▶ Exercise objective: Your response should contain exactly the lines running from the one with "[72,160,81,168] A -> [88,264,158,279] Embed a" to the end of the data below, both included, and no pictures.

▶ Input:

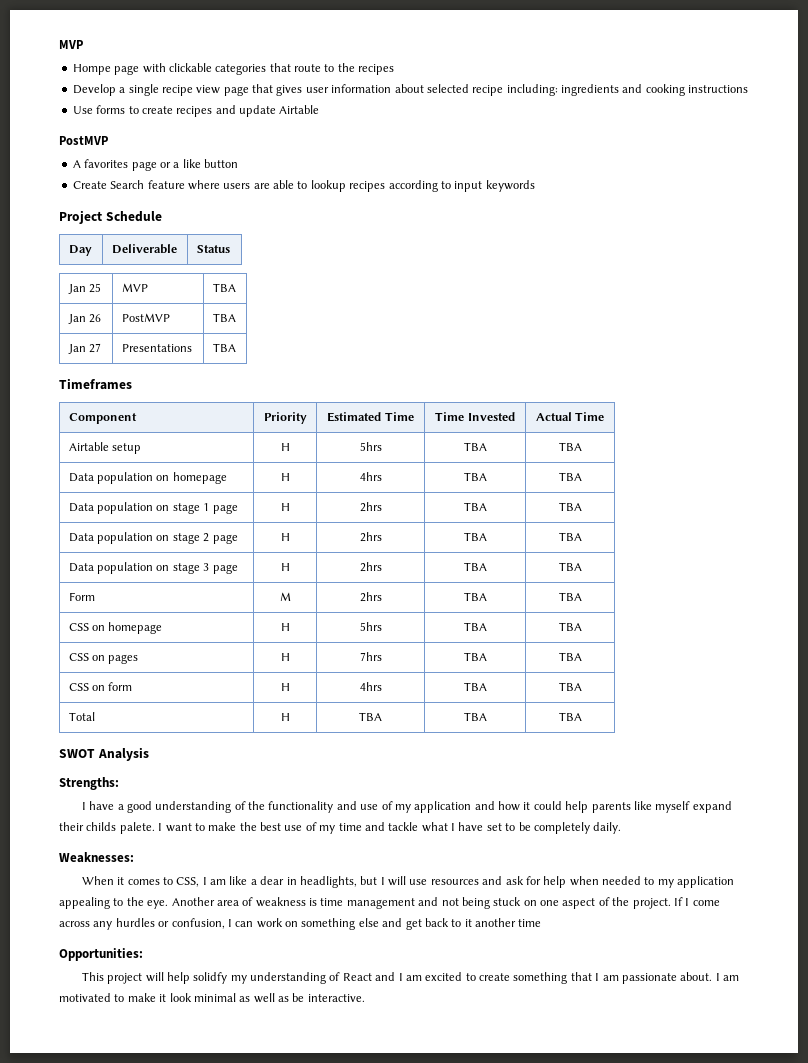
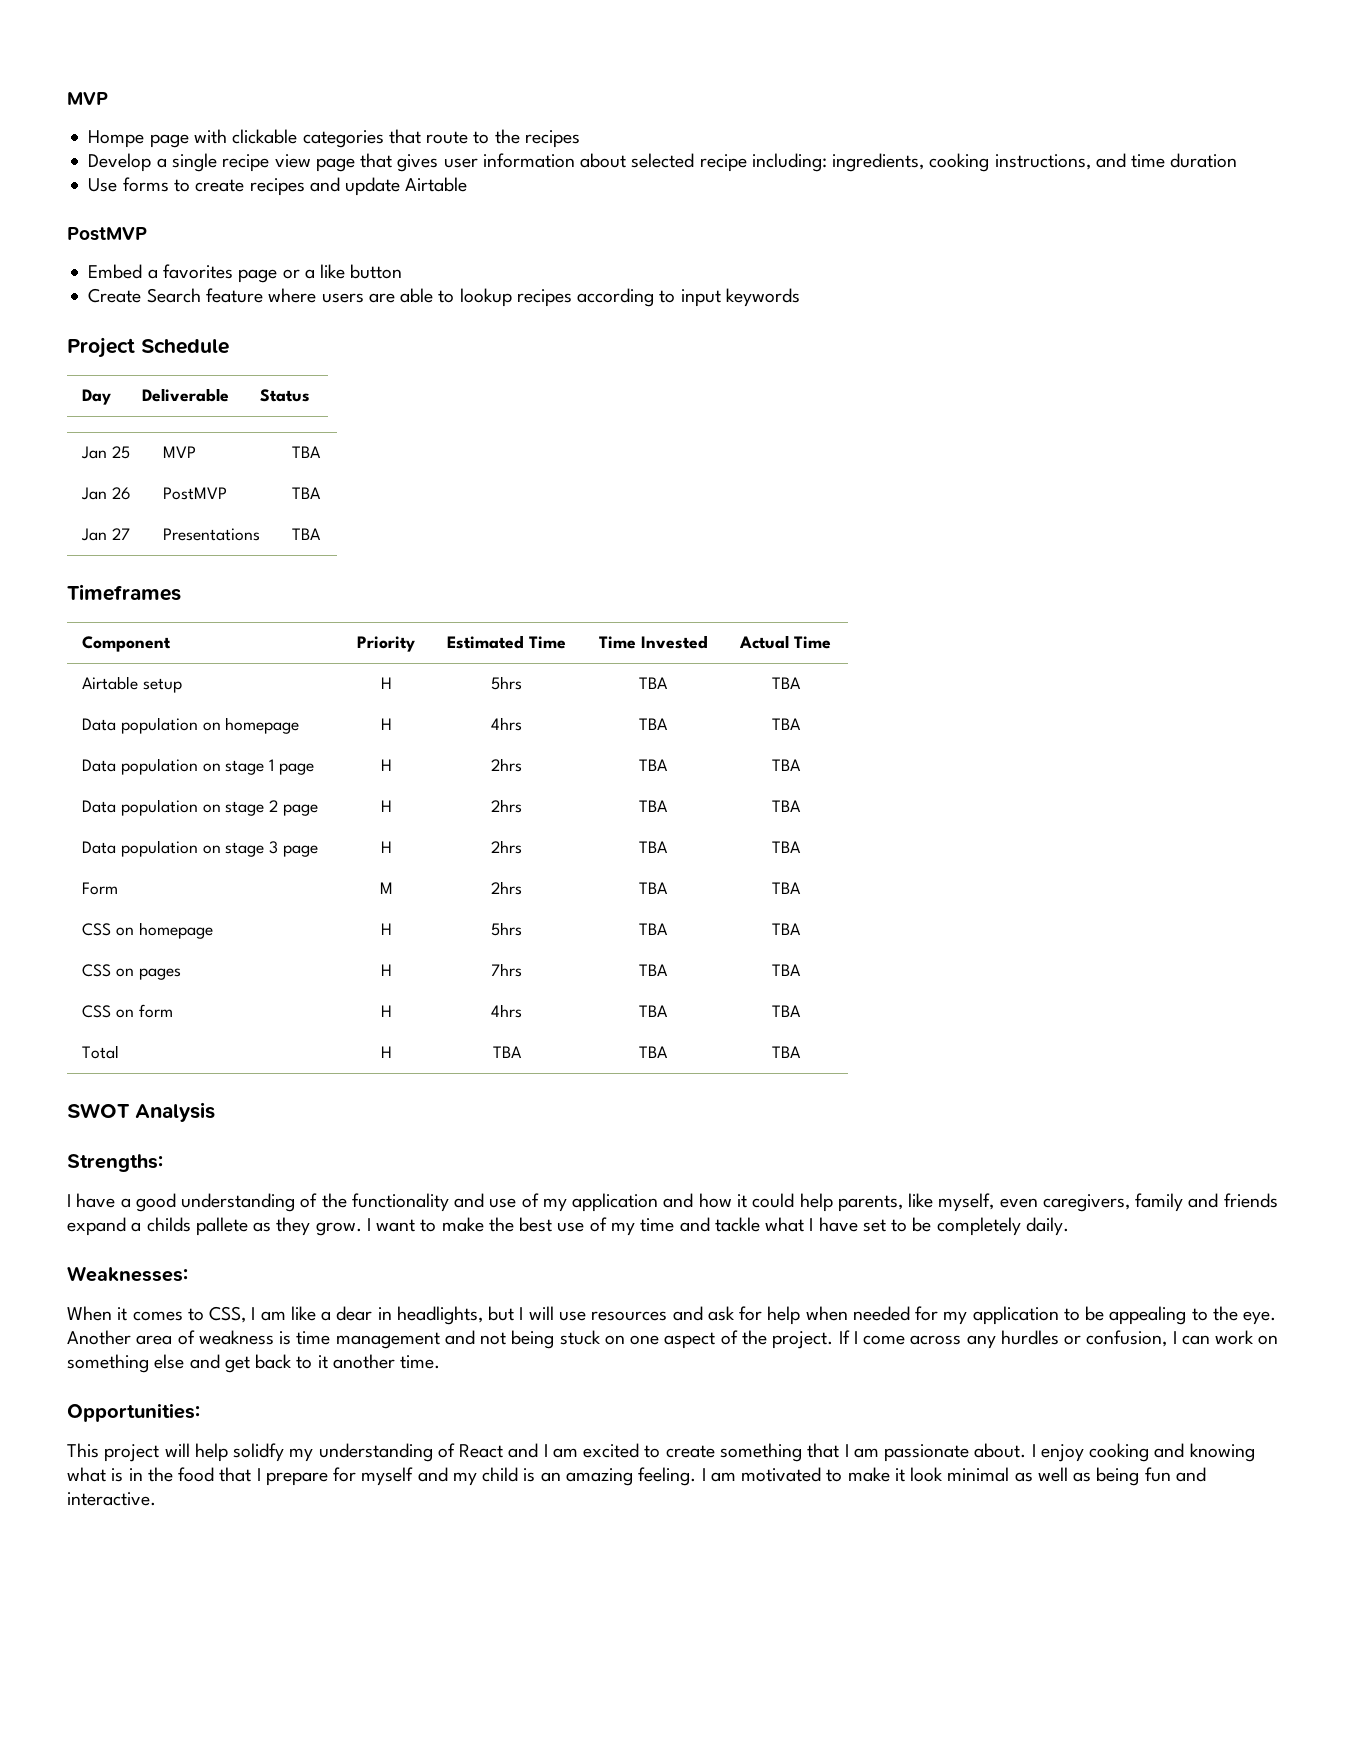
[561,84,749,96] ingredients and cooking instructions -> [832,153,1238,172] ingredients, cooking instructions, and time duration
[72,160,81,168] A -> [88,264,158,279] Embed a
[591,801,732,813] [59,822,155,834] parents like myself expand their childs palete. -> [837,1193,1278,1212] [67,1217,362,1236] parents, like myself, even caregivers, family and friends expand a childs pallete as they grow.
[644,876,735,888] to my application -> [915,1306,1105,1325] for my application to be
[518,919,542,927] time -> [400,1355,441,1369] time.
(720, 977) none -> [1040,1443,1255,1462] [67,1467,706,1486] enjoy cooking and knowing what is in the food that I prepare for myself and my child is an amazing feeling. I
[292,993,305,1002] be -> [1096,1467,1206,1486] being fun and

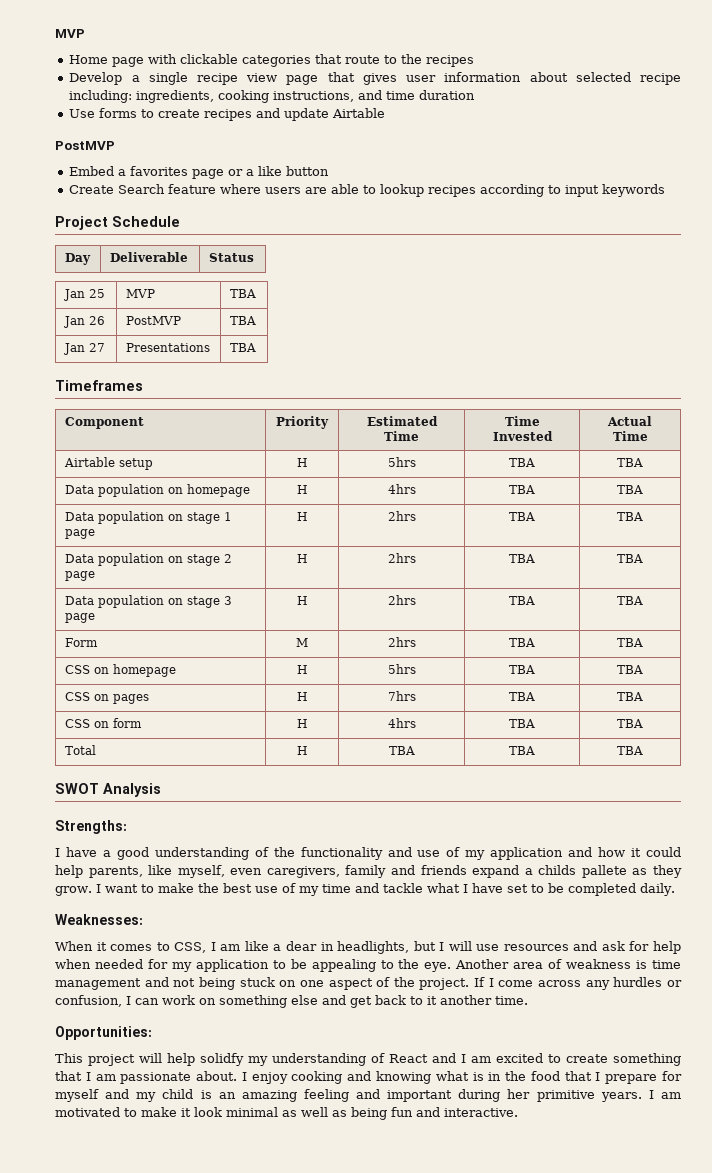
[88,130,145,148] Hompe -> [69,55,109,64] Home
[936,1217,1021,1236] completely -> [567,883,636,896] completed
[638,1467,697,1486] feeling. -> [303,1089,642,1102] feeling and important during her primitive years.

▶ Result of the exercise:
[72,160,81,168] A -> [88,264,158,279] Embed a
[591,801,732,813] [59,822,155,834] parents like myself expand their childs palete. -> [837,1193,1278,1212] [67,1217,362,1236] parents, like myself, even caregivers, family and friends expand a childs pallete as they grow.
[644,876,735,888] to my application -> [915,1306,1105,1325] for my application to be
[518,919,542,927] time -> [400,1355,441,1369] time.
(720, 977) none -> [1040,1443,1255,1462] [67,1467,706,1486] enjoy cooking and knowing what is in the food that I prepare for myself and my child is an amazing feeling. I
[292,993,305,1002] be -> [1096,1467,1206,1486] being fun and

[88,130,145,148] Hompe -> [69,55,109,64] Home
[936,1217,1021,1236] completely -> [567,883,636,896] completed
[638,1467,697,1486] feeling. -> [303,1089,642,1102] feeling and important during her primitive years.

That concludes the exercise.